One thing I'm not sure about is loads of peaceful ending. It would be nice, but there simply isn't many good ways that I can think of. Diplomatic victory through UN (or similar international body) is OK, although I've always found games' diplomacy models lacking. I don't like culture/influence victories like CivIII and possibly thing - taking the odd city is fine but to take over the world seems ridiculous. The best peaceful victory I've seen in a game is the Civ series space program victory. This, and to a much lesser extent the UN victory, actually feels like an objective genuinely worth chasing, rather than an objective put in by the designers who wanted to add more victory types.

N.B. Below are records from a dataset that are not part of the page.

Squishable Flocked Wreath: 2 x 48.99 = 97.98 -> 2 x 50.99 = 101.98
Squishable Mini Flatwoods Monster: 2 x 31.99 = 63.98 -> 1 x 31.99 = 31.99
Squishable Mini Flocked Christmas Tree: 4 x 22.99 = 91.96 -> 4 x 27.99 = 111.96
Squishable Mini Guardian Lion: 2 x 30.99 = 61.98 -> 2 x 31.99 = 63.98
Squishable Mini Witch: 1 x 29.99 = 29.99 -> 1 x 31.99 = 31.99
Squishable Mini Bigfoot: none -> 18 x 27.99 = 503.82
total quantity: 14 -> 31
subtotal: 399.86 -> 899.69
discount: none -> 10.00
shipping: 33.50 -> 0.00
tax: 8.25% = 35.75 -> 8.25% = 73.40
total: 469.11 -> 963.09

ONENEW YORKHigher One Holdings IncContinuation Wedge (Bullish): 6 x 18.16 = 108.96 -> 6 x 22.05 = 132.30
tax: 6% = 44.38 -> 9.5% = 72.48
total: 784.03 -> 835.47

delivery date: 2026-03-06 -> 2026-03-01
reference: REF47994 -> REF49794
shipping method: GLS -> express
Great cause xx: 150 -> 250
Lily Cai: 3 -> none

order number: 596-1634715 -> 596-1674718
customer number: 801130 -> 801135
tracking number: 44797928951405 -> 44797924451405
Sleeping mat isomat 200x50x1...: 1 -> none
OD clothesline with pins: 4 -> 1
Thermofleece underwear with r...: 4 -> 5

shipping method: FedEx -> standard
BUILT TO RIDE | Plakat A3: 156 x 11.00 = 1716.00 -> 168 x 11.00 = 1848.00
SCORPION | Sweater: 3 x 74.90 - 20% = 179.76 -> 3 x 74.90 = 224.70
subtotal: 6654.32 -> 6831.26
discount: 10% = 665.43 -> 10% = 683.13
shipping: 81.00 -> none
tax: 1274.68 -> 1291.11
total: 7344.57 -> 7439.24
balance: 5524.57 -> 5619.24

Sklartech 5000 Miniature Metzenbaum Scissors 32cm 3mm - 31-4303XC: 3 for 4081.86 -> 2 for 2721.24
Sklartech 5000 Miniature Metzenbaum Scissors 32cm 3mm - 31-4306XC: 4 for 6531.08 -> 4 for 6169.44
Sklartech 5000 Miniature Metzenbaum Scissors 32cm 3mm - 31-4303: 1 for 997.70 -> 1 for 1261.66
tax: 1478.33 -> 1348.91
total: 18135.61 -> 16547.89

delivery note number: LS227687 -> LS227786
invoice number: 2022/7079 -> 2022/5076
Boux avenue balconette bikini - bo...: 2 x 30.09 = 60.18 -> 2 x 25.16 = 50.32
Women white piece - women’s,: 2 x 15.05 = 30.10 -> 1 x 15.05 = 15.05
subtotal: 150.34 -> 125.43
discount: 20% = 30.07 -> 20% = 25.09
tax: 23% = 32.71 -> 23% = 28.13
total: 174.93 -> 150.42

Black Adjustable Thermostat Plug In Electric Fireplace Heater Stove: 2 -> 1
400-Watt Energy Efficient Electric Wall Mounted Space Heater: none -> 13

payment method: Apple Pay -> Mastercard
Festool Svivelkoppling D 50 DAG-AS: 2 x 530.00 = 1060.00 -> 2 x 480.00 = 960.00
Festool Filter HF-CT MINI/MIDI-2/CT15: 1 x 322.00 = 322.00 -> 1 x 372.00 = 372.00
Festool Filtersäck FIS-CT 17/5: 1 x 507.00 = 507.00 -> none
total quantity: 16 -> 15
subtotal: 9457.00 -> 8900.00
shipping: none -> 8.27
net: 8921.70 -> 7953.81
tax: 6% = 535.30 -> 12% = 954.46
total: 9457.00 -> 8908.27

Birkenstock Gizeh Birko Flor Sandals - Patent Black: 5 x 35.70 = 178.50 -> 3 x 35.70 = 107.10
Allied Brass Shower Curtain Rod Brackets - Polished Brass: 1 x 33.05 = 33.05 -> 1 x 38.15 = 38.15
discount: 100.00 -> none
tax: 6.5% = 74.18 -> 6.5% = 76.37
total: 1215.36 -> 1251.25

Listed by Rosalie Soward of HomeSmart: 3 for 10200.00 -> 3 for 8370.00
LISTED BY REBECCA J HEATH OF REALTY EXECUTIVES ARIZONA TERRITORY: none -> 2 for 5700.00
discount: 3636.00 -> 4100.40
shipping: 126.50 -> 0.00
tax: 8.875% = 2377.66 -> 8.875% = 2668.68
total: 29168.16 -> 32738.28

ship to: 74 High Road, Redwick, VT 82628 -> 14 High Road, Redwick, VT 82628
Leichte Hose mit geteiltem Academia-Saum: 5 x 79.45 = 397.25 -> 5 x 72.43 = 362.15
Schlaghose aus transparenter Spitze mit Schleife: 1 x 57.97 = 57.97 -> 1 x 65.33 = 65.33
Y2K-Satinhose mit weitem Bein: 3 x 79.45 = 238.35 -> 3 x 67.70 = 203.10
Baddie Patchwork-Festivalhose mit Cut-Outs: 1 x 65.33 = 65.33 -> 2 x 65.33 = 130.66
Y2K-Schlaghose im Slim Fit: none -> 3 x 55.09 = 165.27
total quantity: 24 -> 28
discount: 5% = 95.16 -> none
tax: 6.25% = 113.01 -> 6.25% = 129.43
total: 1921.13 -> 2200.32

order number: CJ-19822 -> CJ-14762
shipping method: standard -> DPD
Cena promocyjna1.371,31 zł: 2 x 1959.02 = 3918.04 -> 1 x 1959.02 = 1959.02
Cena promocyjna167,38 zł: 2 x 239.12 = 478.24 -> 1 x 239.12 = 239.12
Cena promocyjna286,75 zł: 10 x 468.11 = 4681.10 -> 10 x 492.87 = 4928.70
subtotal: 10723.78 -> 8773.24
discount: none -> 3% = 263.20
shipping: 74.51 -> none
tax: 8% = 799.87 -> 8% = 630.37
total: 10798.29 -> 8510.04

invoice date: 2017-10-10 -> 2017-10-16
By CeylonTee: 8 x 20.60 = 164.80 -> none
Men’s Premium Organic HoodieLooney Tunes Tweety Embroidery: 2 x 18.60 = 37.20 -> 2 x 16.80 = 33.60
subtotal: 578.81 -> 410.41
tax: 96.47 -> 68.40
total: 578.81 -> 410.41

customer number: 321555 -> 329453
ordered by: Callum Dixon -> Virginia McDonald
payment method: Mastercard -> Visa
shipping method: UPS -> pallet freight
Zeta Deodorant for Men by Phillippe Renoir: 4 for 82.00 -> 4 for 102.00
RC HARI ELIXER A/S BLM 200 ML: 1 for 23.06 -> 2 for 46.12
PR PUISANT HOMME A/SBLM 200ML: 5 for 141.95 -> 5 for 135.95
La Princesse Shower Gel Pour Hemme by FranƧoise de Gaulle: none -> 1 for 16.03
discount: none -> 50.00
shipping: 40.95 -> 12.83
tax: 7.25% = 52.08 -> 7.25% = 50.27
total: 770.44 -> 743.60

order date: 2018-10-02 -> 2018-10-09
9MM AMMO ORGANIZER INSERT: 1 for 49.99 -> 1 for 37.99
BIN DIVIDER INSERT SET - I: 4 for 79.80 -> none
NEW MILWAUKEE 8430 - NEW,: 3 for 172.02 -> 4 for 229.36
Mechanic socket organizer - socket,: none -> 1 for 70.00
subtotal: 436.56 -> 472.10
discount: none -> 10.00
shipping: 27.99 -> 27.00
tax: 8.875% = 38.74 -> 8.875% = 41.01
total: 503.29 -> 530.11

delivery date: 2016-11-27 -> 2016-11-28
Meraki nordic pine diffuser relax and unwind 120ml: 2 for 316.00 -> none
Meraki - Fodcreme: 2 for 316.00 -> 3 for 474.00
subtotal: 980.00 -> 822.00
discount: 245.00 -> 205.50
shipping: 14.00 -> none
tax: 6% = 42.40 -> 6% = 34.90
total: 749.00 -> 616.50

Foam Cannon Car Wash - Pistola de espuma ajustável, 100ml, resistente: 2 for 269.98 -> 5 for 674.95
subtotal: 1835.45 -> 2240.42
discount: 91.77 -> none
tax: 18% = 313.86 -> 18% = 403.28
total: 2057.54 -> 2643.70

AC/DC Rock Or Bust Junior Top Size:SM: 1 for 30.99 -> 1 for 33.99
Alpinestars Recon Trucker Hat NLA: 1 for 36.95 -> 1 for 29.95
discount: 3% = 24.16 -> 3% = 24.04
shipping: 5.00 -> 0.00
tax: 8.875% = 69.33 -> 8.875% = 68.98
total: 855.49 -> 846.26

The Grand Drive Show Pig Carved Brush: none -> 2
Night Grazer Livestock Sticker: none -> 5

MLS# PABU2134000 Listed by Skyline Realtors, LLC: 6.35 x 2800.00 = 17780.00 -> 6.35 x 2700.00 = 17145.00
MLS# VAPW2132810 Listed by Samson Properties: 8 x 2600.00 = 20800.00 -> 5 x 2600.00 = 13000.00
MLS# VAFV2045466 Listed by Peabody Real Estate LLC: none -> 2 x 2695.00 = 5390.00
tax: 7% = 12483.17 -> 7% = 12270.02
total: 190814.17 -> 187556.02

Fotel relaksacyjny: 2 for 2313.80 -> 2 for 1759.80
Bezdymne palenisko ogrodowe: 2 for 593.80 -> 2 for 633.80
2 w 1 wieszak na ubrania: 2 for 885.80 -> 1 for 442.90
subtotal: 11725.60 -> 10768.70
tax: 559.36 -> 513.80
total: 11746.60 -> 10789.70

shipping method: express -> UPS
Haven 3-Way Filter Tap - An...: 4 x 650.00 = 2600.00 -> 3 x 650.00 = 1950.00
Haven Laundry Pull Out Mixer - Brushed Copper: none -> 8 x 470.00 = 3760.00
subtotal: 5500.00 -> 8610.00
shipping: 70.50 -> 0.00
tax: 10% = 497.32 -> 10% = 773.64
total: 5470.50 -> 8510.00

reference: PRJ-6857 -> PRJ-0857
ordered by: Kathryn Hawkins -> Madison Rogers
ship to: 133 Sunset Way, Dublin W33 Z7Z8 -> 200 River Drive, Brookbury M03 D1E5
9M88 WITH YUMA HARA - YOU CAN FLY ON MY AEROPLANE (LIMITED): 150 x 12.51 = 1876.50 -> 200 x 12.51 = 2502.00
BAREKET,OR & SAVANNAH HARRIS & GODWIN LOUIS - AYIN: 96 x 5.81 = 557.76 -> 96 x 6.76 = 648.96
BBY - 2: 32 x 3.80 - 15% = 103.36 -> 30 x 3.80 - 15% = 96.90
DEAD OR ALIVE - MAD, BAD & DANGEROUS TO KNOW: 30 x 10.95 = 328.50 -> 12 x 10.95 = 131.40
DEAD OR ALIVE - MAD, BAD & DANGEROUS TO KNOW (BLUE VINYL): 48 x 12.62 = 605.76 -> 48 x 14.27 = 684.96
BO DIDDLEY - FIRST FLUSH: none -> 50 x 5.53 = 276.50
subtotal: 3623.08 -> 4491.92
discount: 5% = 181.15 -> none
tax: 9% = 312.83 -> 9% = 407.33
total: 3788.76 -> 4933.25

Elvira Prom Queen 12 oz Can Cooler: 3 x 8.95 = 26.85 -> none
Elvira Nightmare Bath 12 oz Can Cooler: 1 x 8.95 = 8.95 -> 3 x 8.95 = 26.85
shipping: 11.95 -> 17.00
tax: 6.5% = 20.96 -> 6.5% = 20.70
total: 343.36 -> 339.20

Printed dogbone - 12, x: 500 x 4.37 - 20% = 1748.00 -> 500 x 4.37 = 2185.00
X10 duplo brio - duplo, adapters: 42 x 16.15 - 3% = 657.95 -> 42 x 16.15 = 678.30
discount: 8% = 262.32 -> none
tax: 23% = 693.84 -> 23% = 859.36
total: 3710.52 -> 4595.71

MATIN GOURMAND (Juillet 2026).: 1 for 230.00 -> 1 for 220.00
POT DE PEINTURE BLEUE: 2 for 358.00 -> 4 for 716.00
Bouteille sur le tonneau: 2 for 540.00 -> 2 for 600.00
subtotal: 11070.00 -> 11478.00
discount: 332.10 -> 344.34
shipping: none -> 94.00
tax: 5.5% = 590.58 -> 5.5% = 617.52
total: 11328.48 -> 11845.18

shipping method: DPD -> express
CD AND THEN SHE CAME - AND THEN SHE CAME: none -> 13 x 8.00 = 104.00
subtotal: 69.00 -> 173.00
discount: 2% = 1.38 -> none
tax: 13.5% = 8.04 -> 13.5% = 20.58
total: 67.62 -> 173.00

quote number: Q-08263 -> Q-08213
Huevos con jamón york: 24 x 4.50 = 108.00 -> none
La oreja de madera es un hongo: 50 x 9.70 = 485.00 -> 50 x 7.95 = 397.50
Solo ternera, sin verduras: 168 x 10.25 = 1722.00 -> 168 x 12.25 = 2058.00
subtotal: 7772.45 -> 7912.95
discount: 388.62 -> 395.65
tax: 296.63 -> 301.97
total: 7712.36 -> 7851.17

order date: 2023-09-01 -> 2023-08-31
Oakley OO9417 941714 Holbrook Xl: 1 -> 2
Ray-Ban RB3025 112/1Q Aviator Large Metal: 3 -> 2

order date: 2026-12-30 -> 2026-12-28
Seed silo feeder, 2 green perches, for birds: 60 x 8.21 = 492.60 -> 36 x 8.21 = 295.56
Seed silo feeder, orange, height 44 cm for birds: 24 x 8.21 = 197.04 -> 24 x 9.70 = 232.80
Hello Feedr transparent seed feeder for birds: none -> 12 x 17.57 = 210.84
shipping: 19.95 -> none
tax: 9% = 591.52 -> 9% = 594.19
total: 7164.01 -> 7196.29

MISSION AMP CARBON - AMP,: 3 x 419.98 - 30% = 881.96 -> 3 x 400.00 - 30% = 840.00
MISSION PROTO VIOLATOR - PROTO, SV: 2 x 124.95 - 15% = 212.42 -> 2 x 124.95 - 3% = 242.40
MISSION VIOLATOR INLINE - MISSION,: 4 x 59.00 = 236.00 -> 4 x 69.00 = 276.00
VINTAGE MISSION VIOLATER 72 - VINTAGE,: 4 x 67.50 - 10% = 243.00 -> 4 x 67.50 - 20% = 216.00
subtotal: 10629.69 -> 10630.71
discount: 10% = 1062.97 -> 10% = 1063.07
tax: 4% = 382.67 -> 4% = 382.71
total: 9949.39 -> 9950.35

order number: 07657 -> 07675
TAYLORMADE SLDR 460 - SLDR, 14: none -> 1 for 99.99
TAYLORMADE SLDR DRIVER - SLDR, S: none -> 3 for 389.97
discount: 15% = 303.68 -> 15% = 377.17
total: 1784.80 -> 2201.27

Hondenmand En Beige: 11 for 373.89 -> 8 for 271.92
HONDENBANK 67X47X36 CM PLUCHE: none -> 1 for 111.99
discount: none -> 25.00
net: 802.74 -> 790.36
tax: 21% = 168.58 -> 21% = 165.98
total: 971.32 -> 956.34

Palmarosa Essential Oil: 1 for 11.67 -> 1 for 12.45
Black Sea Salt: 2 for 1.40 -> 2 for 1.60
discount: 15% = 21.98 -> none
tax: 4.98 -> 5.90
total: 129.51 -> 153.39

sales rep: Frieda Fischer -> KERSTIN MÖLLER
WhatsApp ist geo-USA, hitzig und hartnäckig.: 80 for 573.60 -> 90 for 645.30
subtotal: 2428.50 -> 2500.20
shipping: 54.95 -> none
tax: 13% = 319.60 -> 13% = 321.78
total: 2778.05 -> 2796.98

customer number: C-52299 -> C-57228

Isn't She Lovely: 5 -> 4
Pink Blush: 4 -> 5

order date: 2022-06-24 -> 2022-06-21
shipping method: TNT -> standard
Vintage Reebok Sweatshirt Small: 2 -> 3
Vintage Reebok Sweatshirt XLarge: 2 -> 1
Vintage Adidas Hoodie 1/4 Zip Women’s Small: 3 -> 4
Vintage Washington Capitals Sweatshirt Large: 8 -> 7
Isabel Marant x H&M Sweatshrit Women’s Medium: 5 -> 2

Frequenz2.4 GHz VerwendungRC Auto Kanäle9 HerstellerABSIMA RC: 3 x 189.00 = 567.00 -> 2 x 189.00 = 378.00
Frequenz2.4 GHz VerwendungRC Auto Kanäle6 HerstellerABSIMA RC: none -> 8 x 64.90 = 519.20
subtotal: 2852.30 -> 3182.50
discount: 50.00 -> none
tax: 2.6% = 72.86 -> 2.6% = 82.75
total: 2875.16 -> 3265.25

Not that the lack of peaceful endings bothers me much. I never play a game just to win, if the actual getting there isn't fun, I don't play and if it is fun, then the ending isn't a big deal. I find the best strat games are the one with no real ending, Simcity or Anno, in which you just play until you feel you've achieved the city or whatever that you set out to make. However, to give a game an entirely open ending requires a large constructive element - there's no point making Age of Empires open, because sooner or later people will run out of buildings and reach their pop cap and then war is the only thing to do - and once war starts, sooner or later there will be only one player...
On a completely seperate note, does anyone know how big the maps are? Is it like AoE where you have a few square miles or like Civ where you have a few thousand miles square?
Cheers,
Quboid
War isn't about who's right, its about who's left.
This comment was edited on Apr 23, 08:20.